As I've been pondering and wrestling and reading emails (thank you!) and pondering and wrestling some more, a single thought has entered my brain several times regarding this journey I am on, and regarding my particular place along it:
I am discovering England.
It's been years since I read it, but at the very beginning of Chesterton's Orthodoxy, he writes:
"I have always had a fancy for writing a romance about an English yachtsman who slightly miscalculated his course and discovered England under the impression that it was a new island in the South Seas. I always find, however, that I am either too busy or too lazy to write this fine work, so I may as well give it away for the purposes of philosophical illustration."
-- Just so you know, GK Chesterton's voice, in my head, always sounds like John Cleese of Monty Python. God, I love English accents. --
"...I have a peculiar reason for mentioning the man in a yacht, who discovered England. For I am that man in a yacht. I discovered England."

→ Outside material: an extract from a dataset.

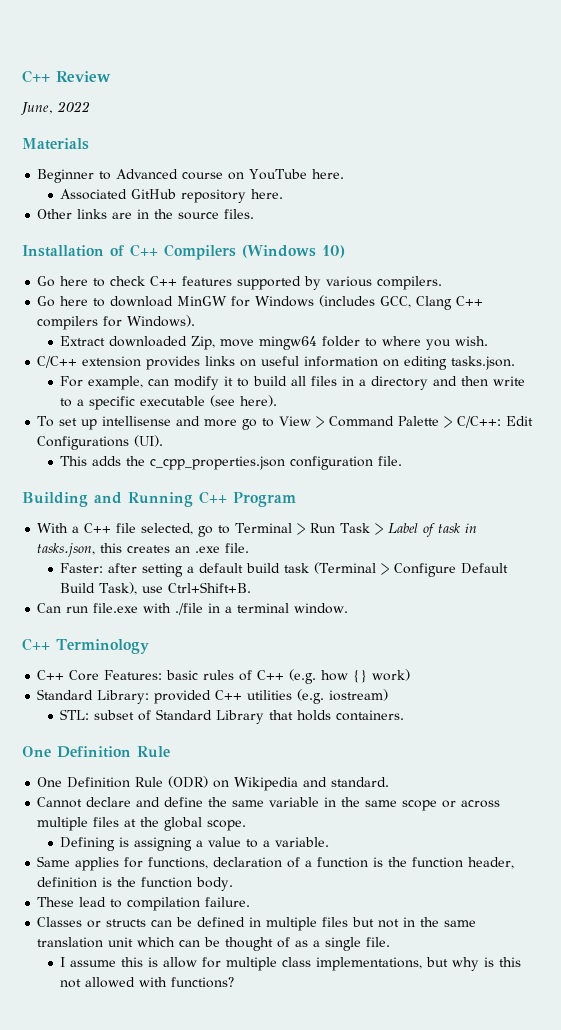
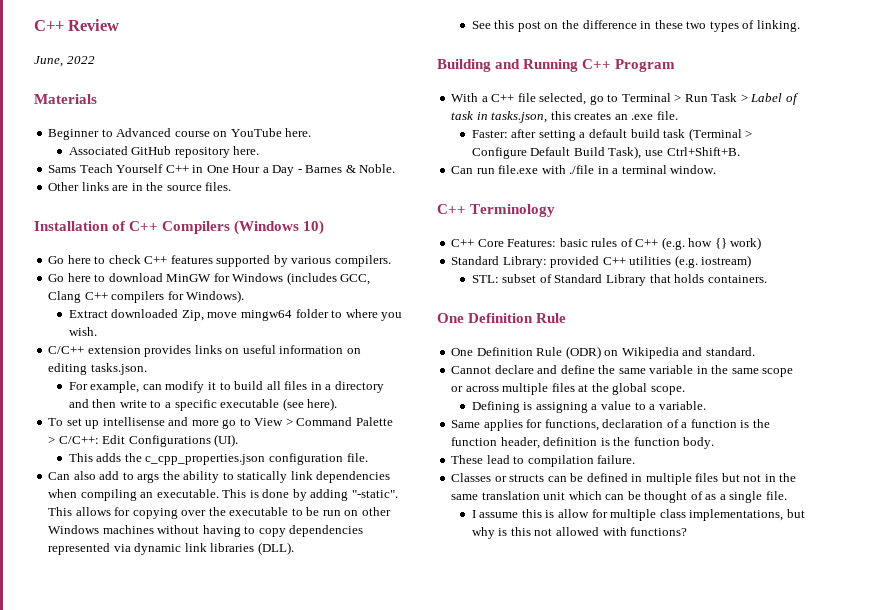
(284, 194) none -> [48,164,396,176] // Sams Teach Yourself C++ in One Hour a Day - Barnes & Noble.
(403, 461) none -> [48,471,391,483] [48,489,398,501] [48,507,391,519] [48,525,364,537] [48,542,294,555] [471,20,800,32] // Can also add to args the ability to statically link dependencies when compiling an executable. This is done by adding "-static". This allows for copying over the executable to be run on other Windows machines without having to copy dependencies represented via dynamic link libraries (DLL). // See this post on the difference in these two types of linking.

"...If this book is a joke it is a joke against me. I am the man who with the utmost daring discovered what had been discovered before. If there is an element of farce in what follows, the farce is at my own expense; for this book explains how I fancied I was the first to set foot in Brighton and then found I was the last. It recounts my elephantine adventures in pursuit of the obvious. No one can think my case more ludicrous than I think it myself; no reader here can accuse me here of trying to make a fool of him: I am the fool of this story, and no rebel shall hurl me from my throne. I freely confess all the idiotic ambitions of the end of the nineteenth century. I did, like all the other solemn little boys, try to be in advance of the age. Like them I tried to be some ten minutes in advance of the truth. And I found that I was eighteen hundred years behind it. I did strain my voice with a painfully juvenile exaggeration in uttering my truths. And I was punished in the fittest and funniest way, for I have kept my truths: but I have discovered not that they were not truths, but simply that they were not mine. When I fancied that I stood alone I was really in the ridiculous position of being backed up by all of Christendom. Heaven forgive me, that I did try to be original; but I only succeeded in inventing all by myself an inferior copy of the existing traditions of civilized religion. The man from the yacht thought he was the first to find England; I thought I was the first to find Europe. I did try to found a heresy of my own; and when I had put the last touches to it, I discovered that it was orthodoxy.
It may be that somebody will be entertained by the account of this happy fiasco. It might amuse a friend or an enemy to read how I gradually learnt from the truth of some stray legend or from the falsehood of some dominant philosophy, things that I might have learnt from my catechism -- if I had ever learnt it. There may or may not be some entertainment in reading how I found at last in an anarchist club or a Babylonian temple what I might have found in the nearest parish church. If any one is entertained by learning how the flowers of the field or the phrases in an omnibus, the accidents of politics or the pains of youth came together in a certain order to produce a certain conviction of Christian orthodoxy, he may possibly read this book. But there is in everything a reasonable division of labor. I have written the book, and nothing on earth would induce me to read it."
Ah. I love reading this man!
It may be that I'm walking a slightly similar route, only backwards. I started my search for truth at the nearest parish, and orthodoxy was far from what I found. So many distractions and add-ons; so many religious-y things that had little to do with Jesus and how he said a life is to be lived. In a lot of ways, I'm unlearning the catechism I was taught. Trying to strip all that away and come at this thing fresh.
No, I won't be original. But perhaps I'll have discovered something new, at least new to me.